──────── DATA FOR ANALYSIS

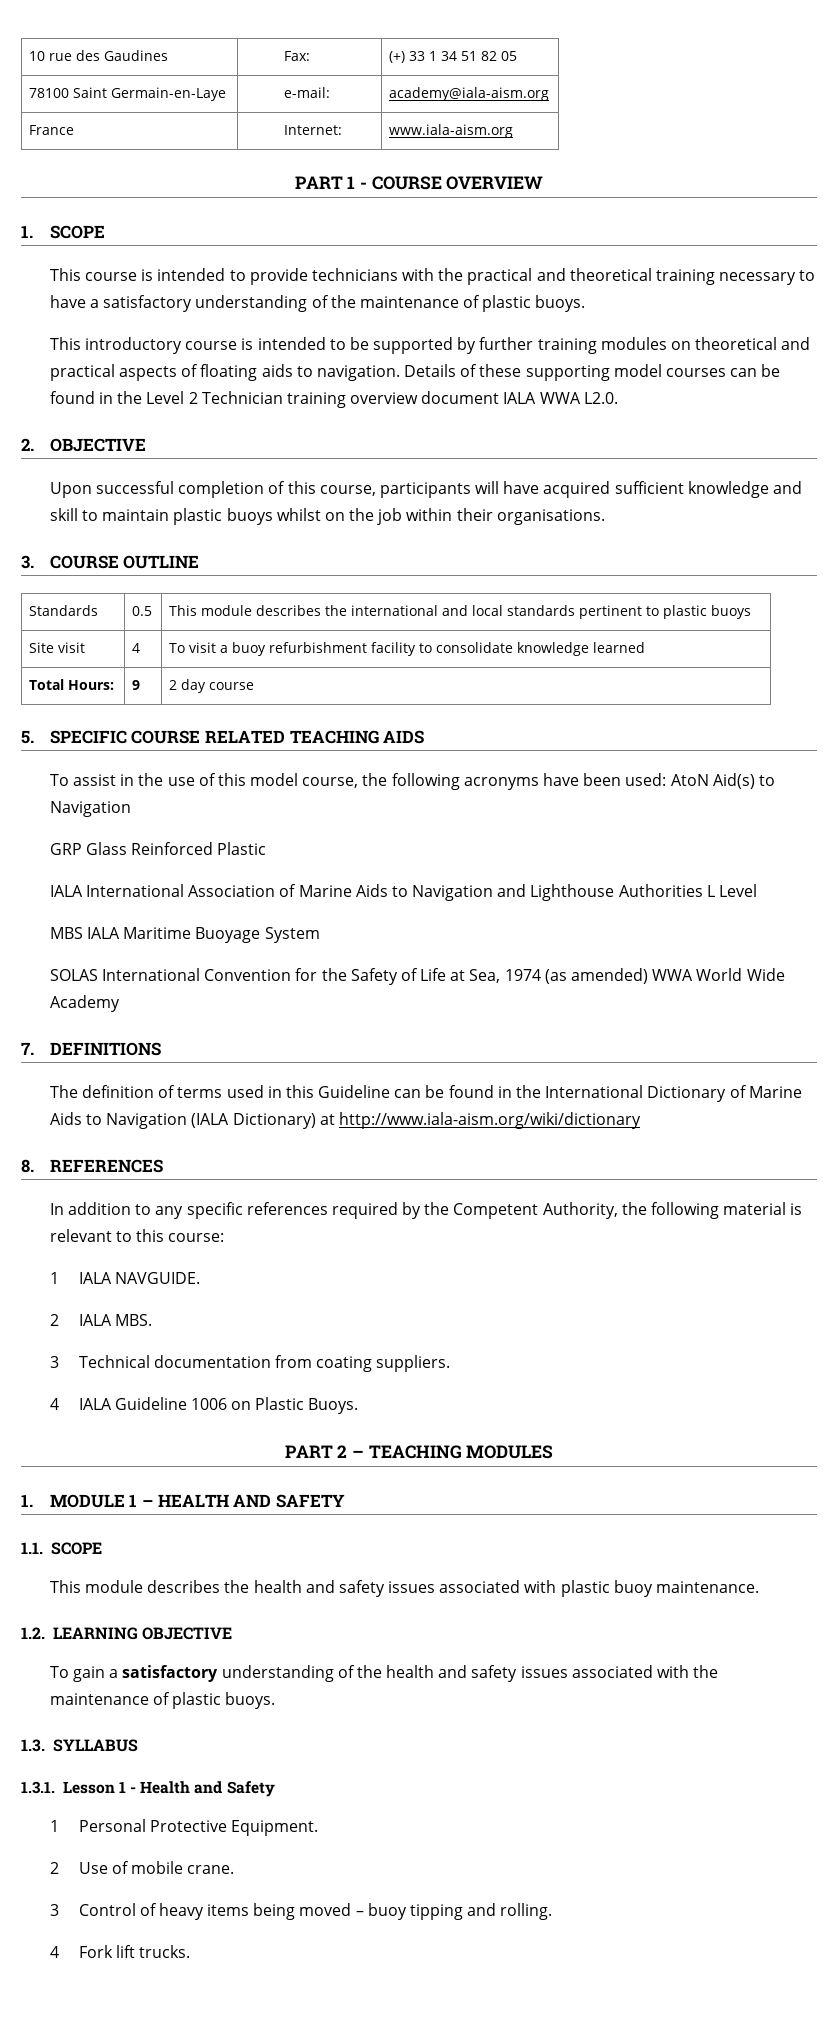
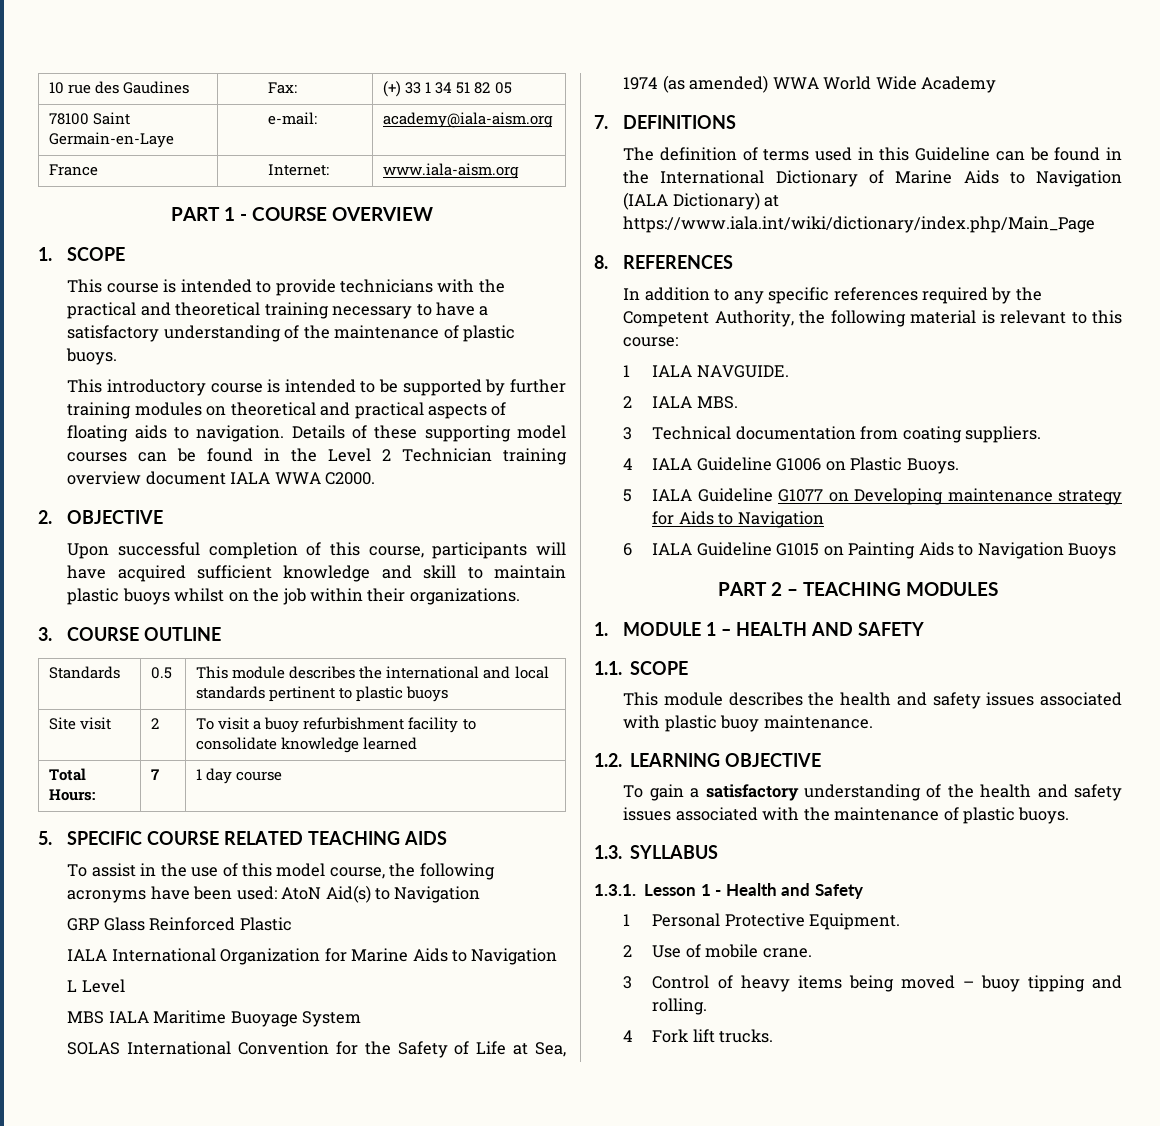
- Details of these supporting model courses can be found in the Level 2 Technician training overview document IALA WWA L2.0.
+ Details of these supporting model courses can be found in the Level 2 Technician training overview document IALA WWA C2000.
- Upon successful completion of this course, participants will have acquired sufficient knowledge and skill to maintain plastic buoys whilst on the job within their organisations.
+ Upon successful completion of this course, participants will have acquired sufficient knowledge and skill to maintain plastic buoys whilst on the job within their organizations.
- Site visit | 4 | To visit a buoy refurbishment facility to consolidate knowledge learned
+ Site visit | 2 | To visit a buoy refurbishment facility to consolidate knowledge learned
- Total Hours: | 9 | 2 day course
+ Total Hours: | 7 | 1 day course
- IALA International Association of Marine Aids to Navigation and Lighthouse Authorities L Level
+ IALA International Organization for Marine Aids to Navigation
+ L Level
- The definition of terms used in this Guideline can be found in the International Dictionary of Marine Aids to Navigation (IALA Dictionary) at http://www.iala-aism.org/wiki/dictionary
+ The definition of terms used in this Guideline can be found in the International Dictionary of Marine Aids to Navigation (IALA Dictionary) at https://www.iala.int/wiki/dictionary/index.php/Main_Page
- 4 IALA Guideline 1006 on Plastic Buoys.
+ 4 IALA Guideline G1006 on Plastic Buoys.
+ 5 IALA Guideline G1077 on Developing maintenance strategy for Aids to Navigation
+ 6 IALA Guideline G1015 on Painting Aids to Navigation Buoys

────────────────

Keeping every character as it is, restate the lines above that run from the line with "- Site visit" through the line with "- The definition", both included, and nothing else.

- Site visit | 4 | To visit a buoy refurbishment facility to consolidate knowledge learned
+ Site visit | 2 | To visit a buoy refurbishment facility to consolidate knowledge learned
- Total Hours: | 9 | 2 day course
+ Total Hours: | 7 | 1 day course
- IALA International Association of Marine Aids to Navigation and Lighthouse Authorities L Level
+ IALA International Organization for Marine Aids to Navigation
+ L Level
- The definition of terms used in this Guideline can be found in the International Dictionary of Marine Aids to Navigation (IALA Dictionary) at http://www.iala-aism.org/wiki/dictionary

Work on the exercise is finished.